J'avais quelques craintes pour le côté graphique car jusque là les adaptations animées d'Asterix faisaient leur maximum pour donner l'impression que l'on avait utilisé les dessins de la BD. 3D oblige, on passe à autre chose, ce qui peut déstabiliser certains (ce fut le cas pour certaines de mes proches) mais cela rend malgré tout très bien, je ne vois aucune trahison de l’œuvre ici. Comme il s'agit d'une adaptation et qu'une reprise à 100% n'est pas toujours possible en film (que ce soit par rapport à la longueur ou au rythme imposé), Astier reprend surtout la première partie de la BD avant de prendre un autre chemin tout en restant en terrain connu, si bien que les quelques libertés ne dérangent absolument pas. Elles permettent d'ailleurs de mettre davantage nos héros en danger, ce qui n'est pas un mal tant la potion magique mettait les Gaulois à l'abri dans la majorité des albums Je regrette cela dit un rythme parfois trop soutenu, comme si on lisait la BD en diagonale mais c'est surtout valable dans le premier tiers du film.

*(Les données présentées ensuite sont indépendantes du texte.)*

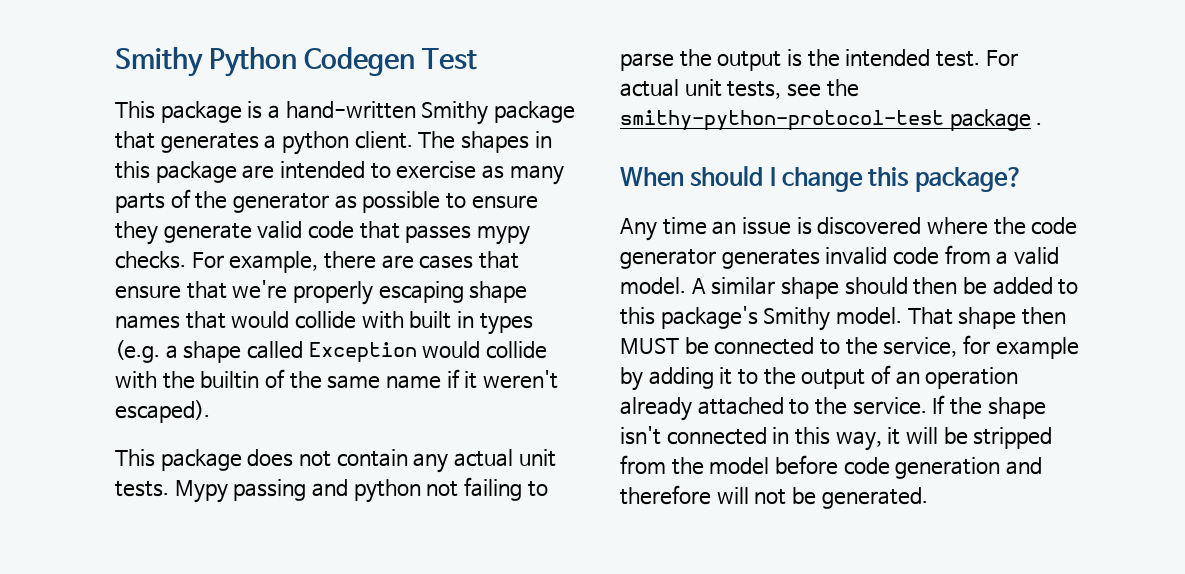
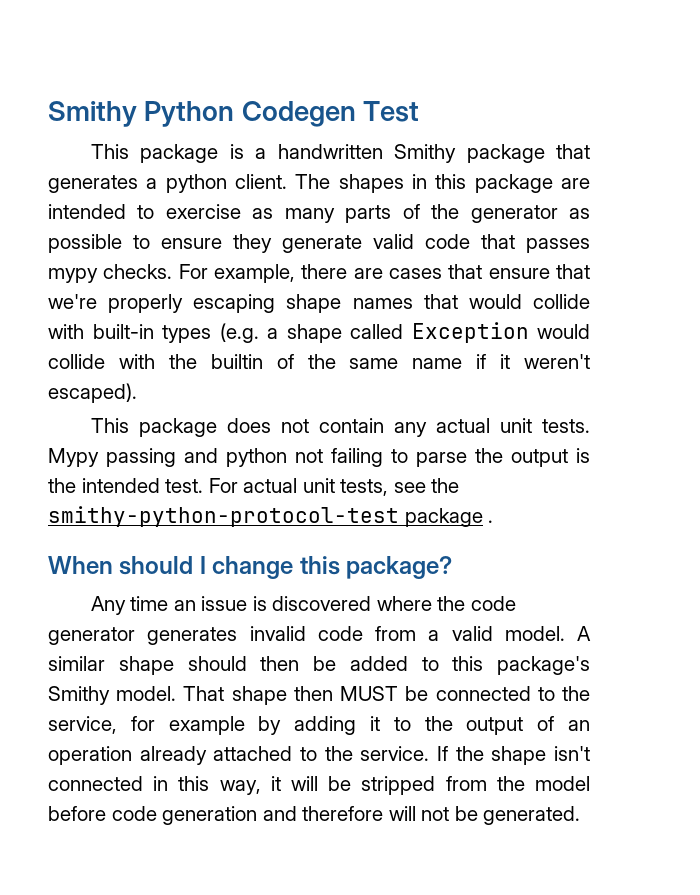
- This package is a hand-written Smithy package that generates a python client.
+ This package is a handwritten Smithy package that generates a python client.
- For example, there are cases that ensure that we're properly escaping shape names that would collide with built in types (e.g. a shape called Exception would collide with the builtin of the same name if it weren't escaped).
+ For example, there are cases that ensure that we're properly escaping shape names that would collide with built-in types (e.g. a shape called Exception would collide with the builtin of the same name if it weren't escaped).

Les thèmes abordés par le matériau de base restent bien présents puisque Goscinny eut l'idée de l'histoire après avoir appris l'effondrement de vieux HLM. Astier s'en sert bien à son tour tout en détournant d'autres aspects "antiques" à la sauce contemporaine comme ce combat de gladiateur reprenant les codes d'un match de catch. L'esprit Asterix est là de bout en bout avec les traditionnels jeux de mots avec les noms, les gags visuels qui exploitent idéalement l'animation non sans quelques références aux travaux passés comme les poules chères à Uderzo ou la construction du Domaine faisant écho à celle du palais de Cléopâtre. Le tout englobé de gags extérieurs à l'univers mais qui s'emboîtent bien, dont l'un ou l'autre faisant allusion au bébé de l'ami Astier. Nous attendions tous en effet une certaine réplique, celle-ci s'étant invitée à un moment plus inattendu.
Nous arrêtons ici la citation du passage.